• Exercise directions:
Reproduce exactly the lines from the line containing "Oak Osso Stool - High: 2 -> 4" through the end of the records below, including both ends, and nothing else.

• Record excerpts:
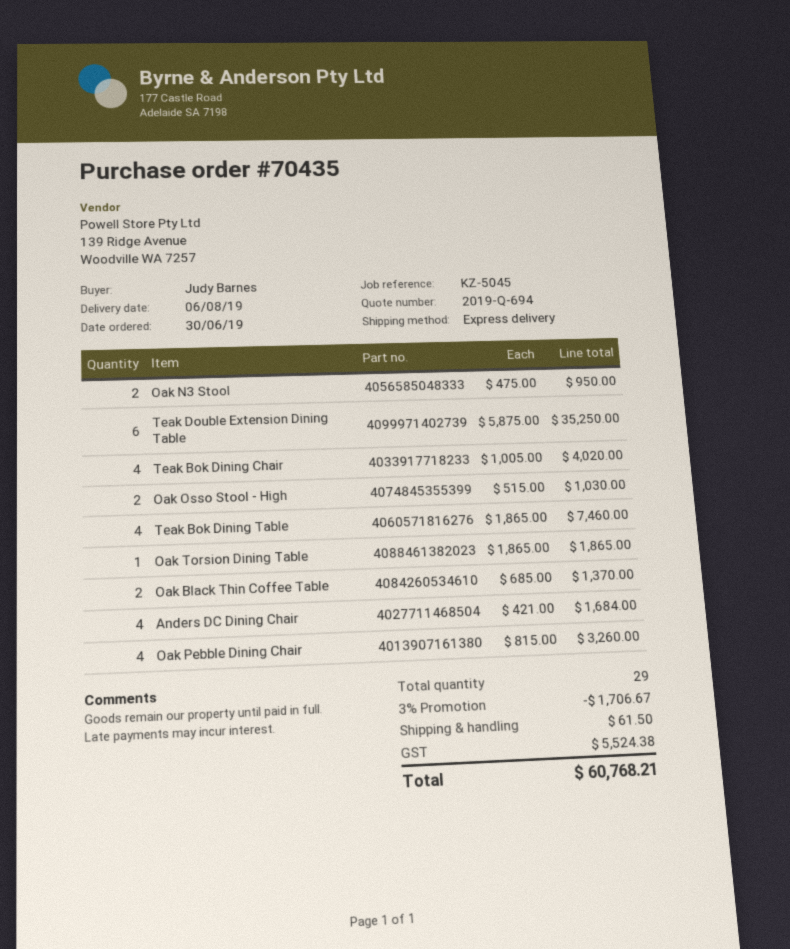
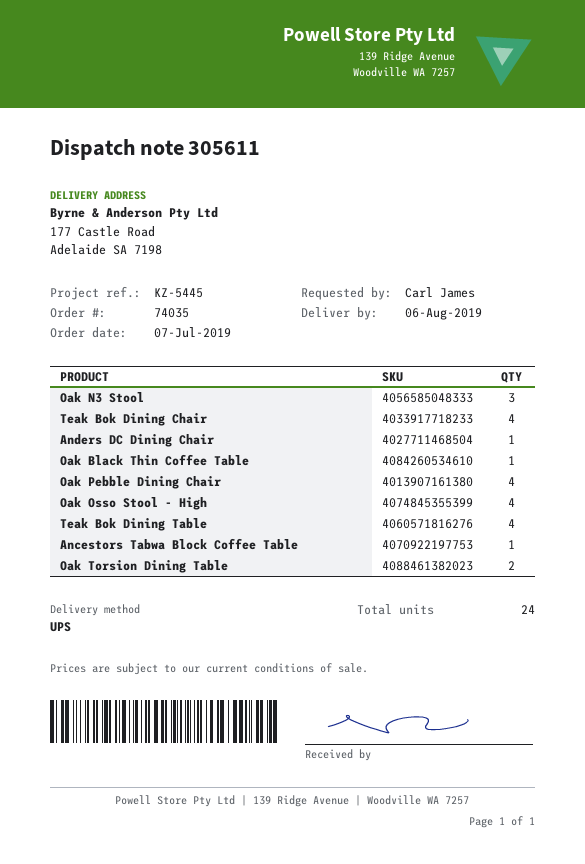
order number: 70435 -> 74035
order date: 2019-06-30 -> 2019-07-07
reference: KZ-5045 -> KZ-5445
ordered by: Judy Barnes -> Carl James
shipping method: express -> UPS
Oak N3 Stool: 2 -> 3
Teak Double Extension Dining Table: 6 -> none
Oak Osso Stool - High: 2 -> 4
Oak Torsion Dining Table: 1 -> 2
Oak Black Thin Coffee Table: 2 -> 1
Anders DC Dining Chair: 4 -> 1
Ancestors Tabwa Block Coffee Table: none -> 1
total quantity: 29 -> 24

• Output:
Oak Osso Stool - High: 2 -> 4
Oak Torsion Dining Table: 1 -> 2
Oak Black Thin Coffee Table: 2 -> 1
Anders DC Dining Chair: 4 -> 1
Ancestors Tabwa Block Coffee Table: none -> 1
total quantity: 29 -> 24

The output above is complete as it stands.